I just wanted to say that it sounds like you are doing everything right.  I grew up around a ton of dogs, and I was unsupervised all of the time with them, after all, it was back in the day and I lived on a farm.  The whole keeping your kids supervised when around the dog thing was very anti-Lassie! 

 

I guess what I am saying is that yes, you should have been supervising.... BUT, these things happen.  Do not feel guilty or upset about it.  The fact you are immediately looking for solutions shows what a great Mom AND Dog-Mom you are!

post #24 of 26
Quote:
Originally Posted by bygones75 View Post

Yes, I might be naive... but what happened definitely seemed like wild puppy behavior, not fear aggression, etc.  Her tail wagged the whole time.  No growling. 

 

We've been working with her and things have gotten better.  She still views the boys as puppies, so I have to keep a close eye on her.  But I need to work with the boys as much as Moya; if they don't want her to get riled up, then they need to not play rough with her!  It's tempting, but they're getting the picture.  And she gets excited when they wrestle and wants to join in, so that's when I leash her and bring her to another room.

 


One of the best things we did to help with the "children are puppies" problem was to have DD completely control Merlow's feeding and start getting involved in daily training. (Supervised, of course). Your kiddos are younger than mine, but you might be able to try something like this with a lot of guidance and supervision.

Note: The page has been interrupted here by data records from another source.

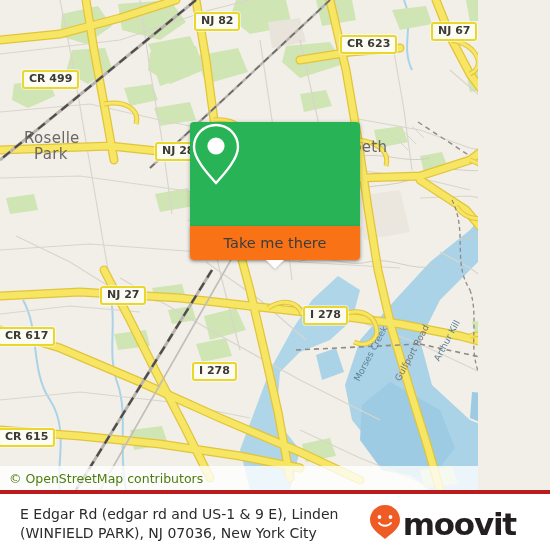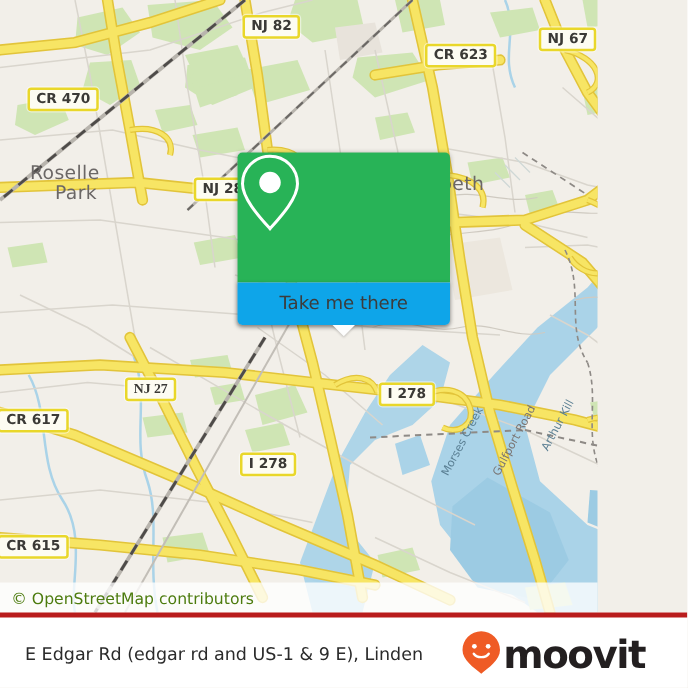--- a/index.html
+++ b/index.html
@@ -41,21 +41,21 @@
     font-family:"DejaVu Sans",sans-serif;font-size:12.5px;color:#4d7c0f;padding-left:9px;
   }
 
   
   #popup{position:absolute;left:190px;top:122px;width:170px;}
   #popup-head{
     height:104px;background:#28b357;border-radius:4px 4px 0 0;
     display:flex;align-items:center;justify-content:center;
   }
   #popup-foot{
-    height:34px;background:#0ea5e9;border-radius:0 0 4px 4px;
+    height:34px;background:#f97316;border-radius:0 0 4px 4px;
     display:flex;align-items:center;justify-content:center;
     box-shadow:0 1px 3px rgba(0,0,0,.25);
     position:relative;
   }
   #popup-foot .label{font-size:14.5px;color:#3c3c3c;font-family:"DejaVu Sans",sans-serif;}
   #popup-tail{
     position:absolute;left:50%;top:100%;margin-left:-9px;
     width:0;height:0;border-left:9px solid transparent;border-right:9px solid transparent;
     border-top:9px solid #fdfdfd;
     filter:drop-shadow(0 1px 1px rgba(0,0,0,.2));
@@ -267,31 +267,31 @@
 
         <g stroke="#cfd8d6" fill="none" stroke-width="1">
           <path d="M396 138 L408 150 M404 132 L416 144 M412 126 L424 138"></path>
         </g>
       </g>
     </svg>
 
     <div class="shield" style="left:194px;top:12px;">NJ 82</div>
     <div class="shield" style="left:308px;top:35px;margin-left:32px;">CR 623</div>
     <div class="shield" style="left:431px;top:22px;">NJ 67</div>
-    <div class="shield" style="left:22px;top:70px;">CR 470</div>
+    <div class="shield" style="left:22px;top:70px;">CR 499</div>
     <div class="shield" style="left:155px;top:142px;">NJ 28</div>
-    <div class="shield" style="left:100px;top:302px;font-family:Liberation Serif, serif;">NJ 27</div>
+    <div class="shield" style="left:100px;top:286px;">NJ 27</div>
     <div class="shield" style="left:303px;top:306px;">I 278</div>
     <div class="shield" style="left:-2px;top:327px;">CR 617</div>
     <div class="shield" style="left:192px;top:362px;">I 278</div>
     <div class="shield" style="left:-2px;top:428px;">CR 615</div>
     <div class="shield" style="left:497px;top:431px;">I 278</div>
 
     <div class="maplabel place-lg" style="left:24px;top:131px;">Roselle</div>
-    <div class="maplabel place-lg" style="left:44px;top:147px;">Park</div>
+    <div class="maplabel place-lg" style="left:34px;top:147px;">Park</div>
     <div class="maplabel place-lg" style="left:352px;top:140px;">beth</div>
 
     <div class="maplabel water-lbl" style="left:352px;top:378px;transform:rotate(-62deg);transform-origin:left top;">Morses Creek</div>
     <div class="maplabel street-lbl" style="left:393px;top:378px;transform:rotate(-62deg);transform-origin:left top;">Gulfport Road</div>
     <div class="maplabel water-lbl" style="left:432px;top:358px;transform:rotate(-62deg);transform-origin:left top;">Arthur Kill</div>
     <div class="maplabel street-lbl" style="left:512px;top:92px;transform:rotate(-22deg);transform-origin:left top;">Raymond</div>
 
     <div id="popup">
       <div id="popup-shadow"></div>
       <div id="popup-head">
@@ -309,20 +309,21 @@
     </div>
 
     <div id="attrib">
       <span>© OpenStreetMap contributors</span>
     </div>
   </div>
 
   <div id="bottombar">
     <div id="addr">
       <div>E Edgar Rd (edgar rd and US-1 &amp; 9 E), Linden</div>
+      <div>(WINFIELD PARK), NJ 07036, New York City</div>
     </div>
     <div id="logo">
       <span>
         <svg width="32" height="36" viewBox="0 0 32 36" aria-hidden="true">
           <path d="M16 1 C7.7 1 1 7.7 1 16 C1 24 10 30 16 35 C22 30 31 24 31 16 C31 7.7 24.3 1 16 1 Z" fill="#ef5b25"></path>
           <circle cx="10.5" cy="13" r="1.9" fill="#ffffff"></circle>
           <circle cx="21.5" cy="13" r="1.9" fill="#ffffff"></circle>
           <path d="M10 19 C12.5 22.6 19.5 22.6 22 19" fill="none" stroke="#ffffff" stroke-width="1.9" stroke-linecap="round"></path>
         </svg>
       </span>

We started this technique after Merlow had nearly perfect food manners with adults. It won't work otherwise.
At each meal DD (age 7) would hold Merlow's meal (with me holding Merlow until I could trust her not to jump or steal it). Merlow would need to sit and lay down, then wait patiently. When she'd calmed down enough DD would put the food down and give the "OK." Then several times during the meal we would take the food away, have Merlow sit, and then DD would give her the "ok" again. We also had her do training with the pup every day: lots of "sit," "down," "wait," etc. And lots of food rewards for good behavior.
It took only a week of this for Merlow to start treating our daughter with a lot more respect. Within a couple weeks the puppy nipping had vanished. Merlow now seems to view DD as a playmate, but also as a boss and takes play cues from her.

Of course, all this also required a lot of kid training, as well. We had to coach DD in body language, firmness, and a clear voice. We especially had to show her how not to run when she gets overwhelmed by the pup and not to jerk things out of the pup's reach (which just enoureged Merlow to jump for it). The more confidence she gained the better everything went.
Edited by tinuviel_k - 12/23/10 at 12:47pm
post #25 of 26
Thread Starter 


 

Quote:
Originally Posted by Xeli View Post

I just wanted to say that it sounds like you are doing everything right.  I grew up around a ton of dogs, and I was unsupervised all of the time with them, after all, it was back in the day and I lived on a farm.  The whole keeping your kids supervised when around the dog thing was very anti-Lassie! 

 

I guess what I am saying is that yes, you should have been supervising.... BUT, these things happen.  Do not feel guilty or upset about it.  The fact you are immediately looking for solutions shows what a great Mom AND Dog-Mom you are!


What a nice thing to say.  Thank you.

post #26 of 26
Thread Starter 

Those are very good tips.  We're already doing the meal routine, but I think having the boys help with training would be helpful as well.  Sometimes I get so overwhelmed with my day that things get rushed, and that's usually when baby puppy behavior results.  I'm going to go work with them all right now!
 

Quote:
Originally Posted by tinuviel_k View Post



One of the best things we did to help with the "children are puppies" problem was to have DD completely control Merlow's feeding and start getting involved in daily training. (Supervised, of course). Your kiddos are younger than mine, but you might be able to try something like this with a lot of guidance and supervision.